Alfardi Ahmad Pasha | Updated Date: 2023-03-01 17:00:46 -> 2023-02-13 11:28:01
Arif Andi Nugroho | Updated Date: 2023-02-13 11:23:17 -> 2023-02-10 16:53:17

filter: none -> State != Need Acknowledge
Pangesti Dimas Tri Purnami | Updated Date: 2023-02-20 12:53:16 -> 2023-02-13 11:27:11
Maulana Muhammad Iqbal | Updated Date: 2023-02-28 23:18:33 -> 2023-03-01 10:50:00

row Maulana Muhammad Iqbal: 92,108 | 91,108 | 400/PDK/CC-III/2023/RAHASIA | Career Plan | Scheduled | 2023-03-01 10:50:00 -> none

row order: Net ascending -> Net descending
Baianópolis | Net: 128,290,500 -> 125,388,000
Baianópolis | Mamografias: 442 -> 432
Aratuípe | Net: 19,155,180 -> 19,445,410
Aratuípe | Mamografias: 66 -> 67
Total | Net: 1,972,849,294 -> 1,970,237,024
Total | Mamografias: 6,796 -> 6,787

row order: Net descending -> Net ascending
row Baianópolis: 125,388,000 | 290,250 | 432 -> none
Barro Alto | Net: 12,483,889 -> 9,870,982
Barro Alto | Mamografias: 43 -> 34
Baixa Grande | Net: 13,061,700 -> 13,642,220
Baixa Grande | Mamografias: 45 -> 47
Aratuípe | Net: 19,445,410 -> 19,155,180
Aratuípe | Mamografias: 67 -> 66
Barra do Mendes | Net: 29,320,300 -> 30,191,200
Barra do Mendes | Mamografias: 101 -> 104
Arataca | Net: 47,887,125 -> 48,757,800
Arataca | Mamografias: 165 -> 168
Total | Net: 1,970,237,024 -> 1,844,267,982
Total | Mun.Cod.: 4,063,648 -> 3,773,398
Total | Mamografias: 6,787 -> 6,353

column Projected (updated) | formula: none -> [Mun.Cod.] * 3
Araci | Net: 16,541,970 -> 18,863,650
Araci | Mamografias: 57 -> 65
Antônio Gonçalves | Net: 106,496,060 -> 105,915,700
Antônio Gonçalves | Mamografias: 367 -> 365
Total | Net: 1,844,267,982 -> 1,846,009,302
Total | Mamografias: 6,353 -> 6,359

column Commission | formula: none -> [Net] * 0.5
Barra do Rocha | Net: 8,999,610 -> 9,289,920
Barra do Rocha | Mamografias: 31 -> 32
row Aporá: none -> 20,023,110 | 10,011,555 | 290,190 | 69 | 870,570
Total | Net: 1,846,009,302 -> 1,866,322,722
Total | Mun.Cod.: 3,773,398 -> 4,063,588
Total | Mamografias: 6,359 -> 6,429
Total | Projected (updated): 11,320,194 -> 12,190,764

Problem statement: Restate the full data above, keeping each word intact.

Task response:
Alfardi Ahmad Pasha | Updated Date: 2023-03-01 17:00:46 -> 2023-02-13 11:28:01
Arif Andi Nugroho | Updated Date: 2023-02-13 11:23:17 -> 2023-02-10 16:53:17

filter: none -> State != Need Acknowledge
Pangesti Dimas Tri Purnami | Updated Date: 2023-02-20 12:53:16 -> 2023-02-13 11:27:11
Maulana Muhammad Iqbal | Updated Date: 2023-02-28 23:18:33 -> 2023-03-01 10:50:00

row Maulana Muhammad Iqbal: 92,108 | 91,108 | 400/PDK/CC-III/2023/RAHASIA | Career Plan | Scheduled | 2023-03-01 10:50:00 -> none

row order: Net ascending -> Net descending
Baianópolis | Net: 128,290,500 -> 125,388,000
Baianópolis | Mamografias: 442 -> 432
Aratuípe | Net: 19,155,180 -> 19,445,410
Aratuípe | Mamografias: 66 -> 67
Total | Net: 1,972,849,294 -> 1,970,237,024
Total | Mamografias: 6,796 -> 6,787

row order: Net descending -> Net ascending
row Baianópolis: 125,388,000 | 290,250 | 432 -> none
Barro Alto | Net: 12,483,889 -> 9,870,982
Barro Alto | Mamografias: 43 -> 34
Baixa Grande | Net: 13,061,700 -> 13,642,220
Baixa Grande | Mamografias: 45 -> 47
Aratuípe | Net: 19,445,410 -> 19,155,180
Aratuípe | Mamografias: 67 -> 66
Barra do Mendes | Net: 29,320,300 -> 30,191,200
Barra do Mendes | Mamografias: 101 -> 104
Arataca | Net: 47,887,125 -> 48,757,800
Arataca | Mamografias: 165 -> 168
Total | Net: 1,970,237,024 -> 1,844,267,982
Total | Mun.Cod.: 4,063,648 -> 3,773,398
Total | Mamografias: 6,787 -> 6,353

column Projected (updated) | formula: none -> [Mun.Cod.] * 3
Araci | Net: 16,541,970 -> 18,863,650
Araci | Mamografias: 57 -> 65
Antônio Gonçalves | Net: 106,496,060 -> 105,915,700
Antônio Gonçalves | Mamografias: 367 -> 365
Total | Net: 1,844,267,982 -> 1,846,009,302
Total | Mamografias: 6,353 -> 6,359

column Commission | formula: none -> [Net] * 0.5
Barra do Rocha | Net: 8,999,610 -> 9,289,920
Barra do Rocha | Mamografias: 31 -> 32
row Aporá: none -> 20,023,110 | 10,011,555 | 290,190 | 69 | 870,570
Total | Net: 1,846,009,302 -> 1,866,322,722
Total | Mun.Cod.: 3,773,398 -> 4,063,588
Total | Mamografias: 6,359 -> 6,429
Total | Projected (updated): 11,320,194 -> 12,190,764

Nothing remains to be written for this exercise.